→ **TASK PROMPT**
Pull every line with the word "light" out of the entries below.
--- SUPPLIED INFORMATION Enclosed Below ---
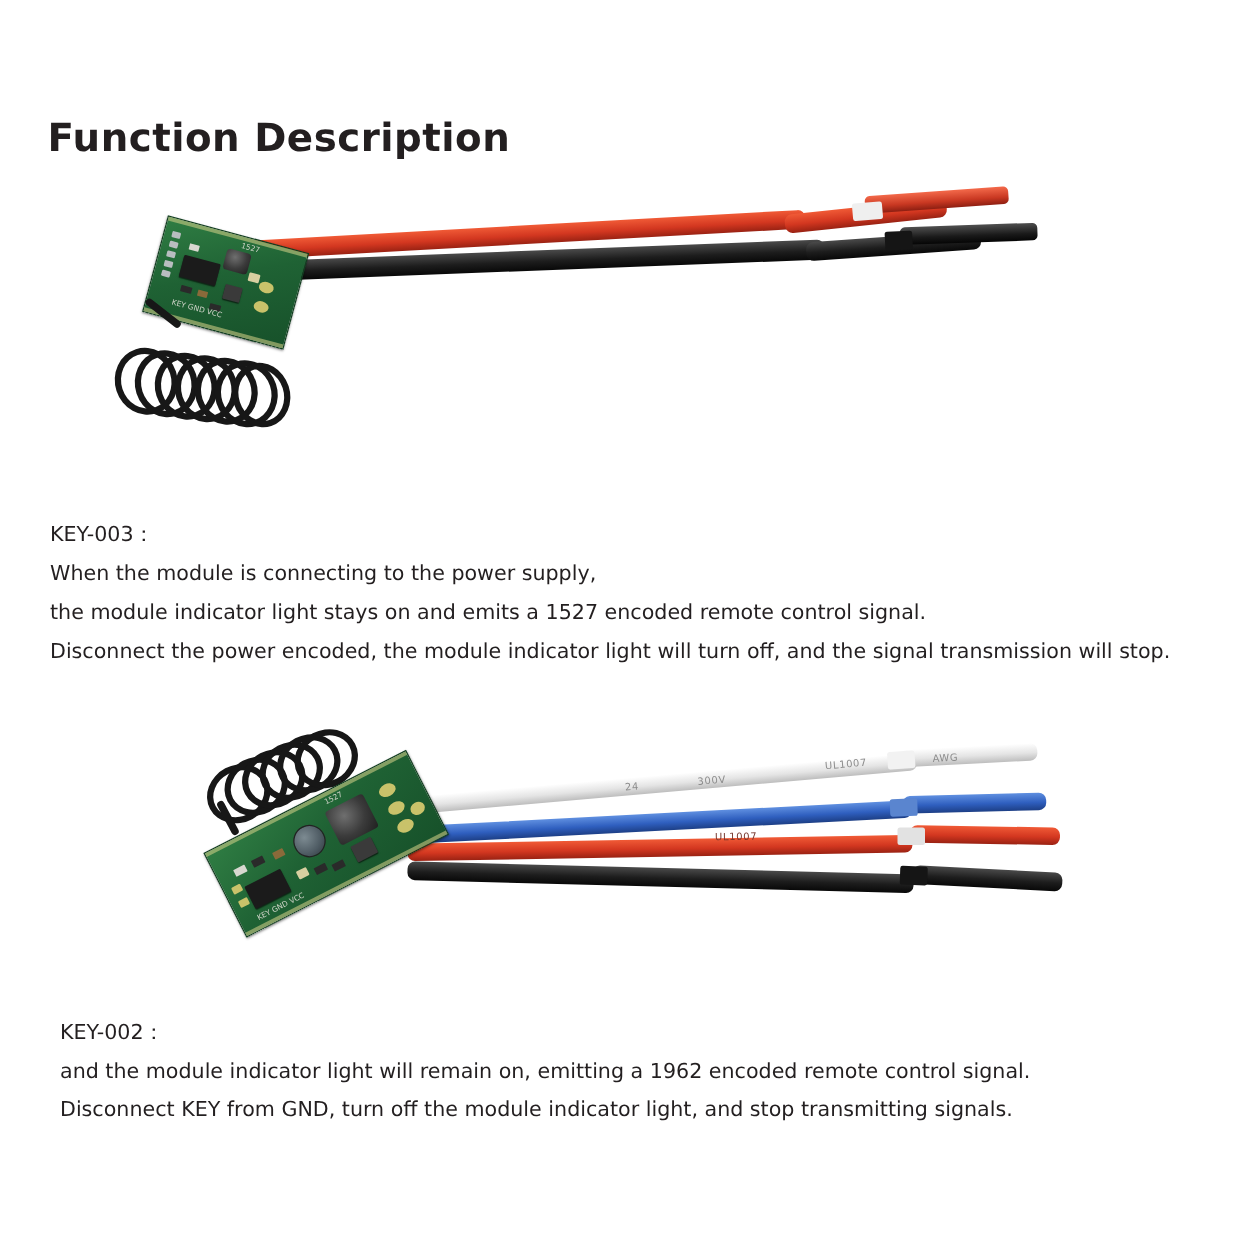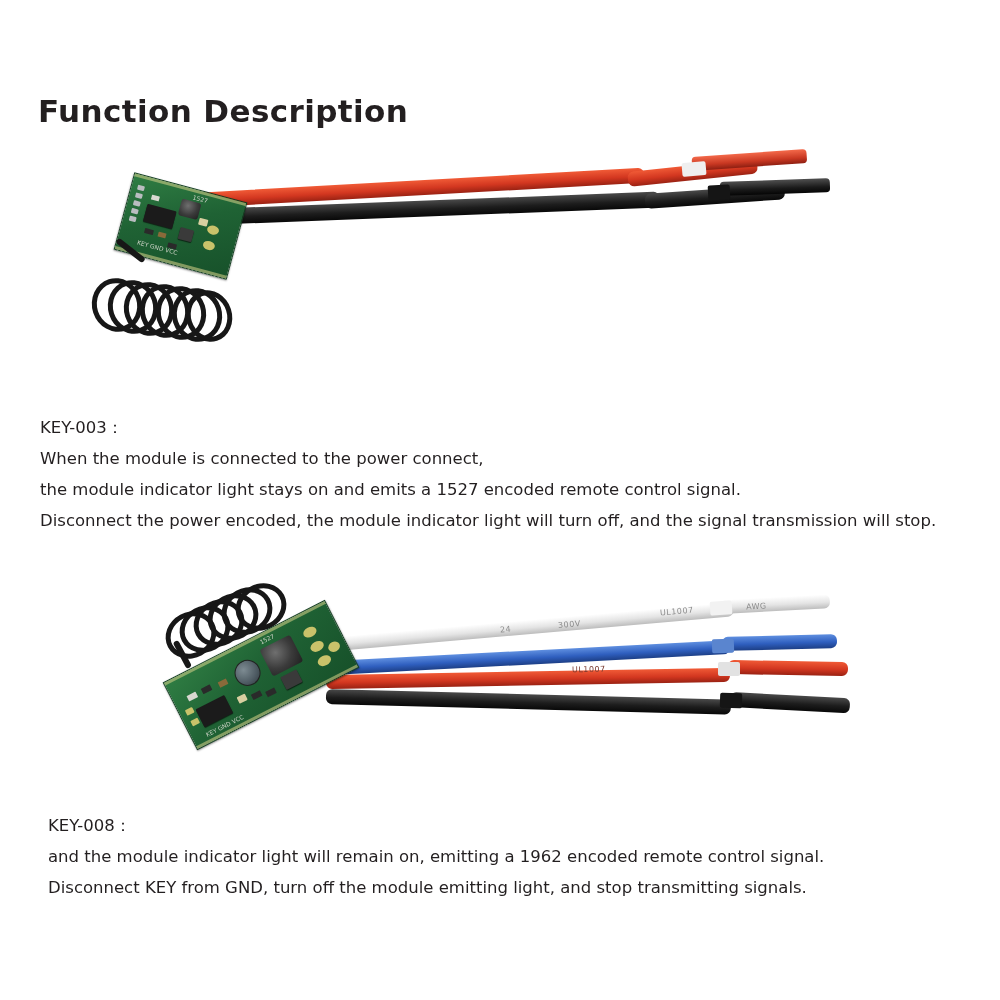--- a/index.html
+++ b/index.html
@@ -228,21 +228,21 @@
       <div class="turn" style="left:34px; top:14px; width:40px; height:44px; transform:rotate(-18deg);"></div>
       <div class="turn" style="left:50px; top:16px; width:40px; height:44px; transform:rotate(-18deg);"></div>
       <div class="turn" style="left:66px; top:18px; width:40px; height:44px; transform:rotate(-18deg);"></div>
       <div class="turn" style="left:82px; top:20px; width:40px; height:44px; transform:rotate(-18deg);"></div>
       <div class="turn" style="left:96px; top:22px; width:36px; height:42px; transform:rotate(-18deg);"></div>
     </div>
   </div>
 
   <div class="section-text" id="section-1-text">
     <span class="section-label body-line">KEY-003：</span>
-    <span class="body-line">When the module is connected to the power connect,</span>
+    <span class="body-line">When the module is connecting to the power supply,</span>
     <span class="body-line">the module indicator light stays on and emits a 1527 encoded remote control signal.</span>
     <span class="body-line">Disconnect the power encoded, the module indicator light will turn off, and the signal transmission will stop.</span>
   </div>
 
   <div class="photo" id="photo-key002">
 
     <div class="coil" style="left:24px; top:10px; width:130px; height:80px;">
       <div class="turn" style="left:4px;   top:34px; width:36px; height:42px; transform:rotate(62deg);"></div>
       <div class="turn" style="left:18px;  top:28px; width:36px; height:42px; transform:rotate(62deg);"></div>
       <div class="turn" style="left:32px;  top:22px; width:36px; height:42px; transform:rotate(62deg);"></div>
@@ -299,18 +299,18 @@
       <div class="pad" style="left:146px; top:32px; width:14px; height:10px; border-radius:50%;"></div>
       <div class="pad" style="left:146px; top:48px; width:14px; height:10px; border-radius:50%;"></div>
       <div class="pad" style="left:162px; top:40px; width:12px; height:10px; border-radius:50%;"></div>
 
       <div class="tiny-text" style="left:14px; top:62px;">KEY GND VCC</div>
       <div class="tiny-text" style="left:104px; top:4px;">1527</div>
     </div>
   </div>
 
   <div class="section-text" id="section-2-text">
-    <span class="section-label body-line">KEY-008：</span>
+    <span class="section-label body-line">KEY-002：</span>
     <span class="body-line">and the module indicator light will remain on, emitting a 1962 encoded remote control signal.</span>
-    <span class="body-line">Disconnect KEY from GND, turn off the module emitting light, and stop transmitting signals.</span>
+    <span class="body-line">Disconnect KEY from GND, turn off the module indicator light, and stop transmitting signals.</span>
   </div>
 
 </div>
 
 </body></html>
--- End of Enclosed SUPPLIED INFORMATION ---
→ **OUTPUT FOR THIS TASK**
     <span class="body-line">the module indicator light stays on and emits a 1527 encoded remote control signal.</span>
     <span class="body-line">Disconnect the power encoded, the module indicator light will turn off, and the signal transmission will stop.</span>
     <span class="body-line">and the module indicator light will remain on, emitting a 1962 encoded remote control signal.</span>
-    <span class="body-line">Disconnect KEY from GND, turn off the module emitting light, and stop transmitting signals.</span>
+    <span class="body-line">Disconnect KEY from GND, turn off the module indicator light, and stop transmitting signals.</span>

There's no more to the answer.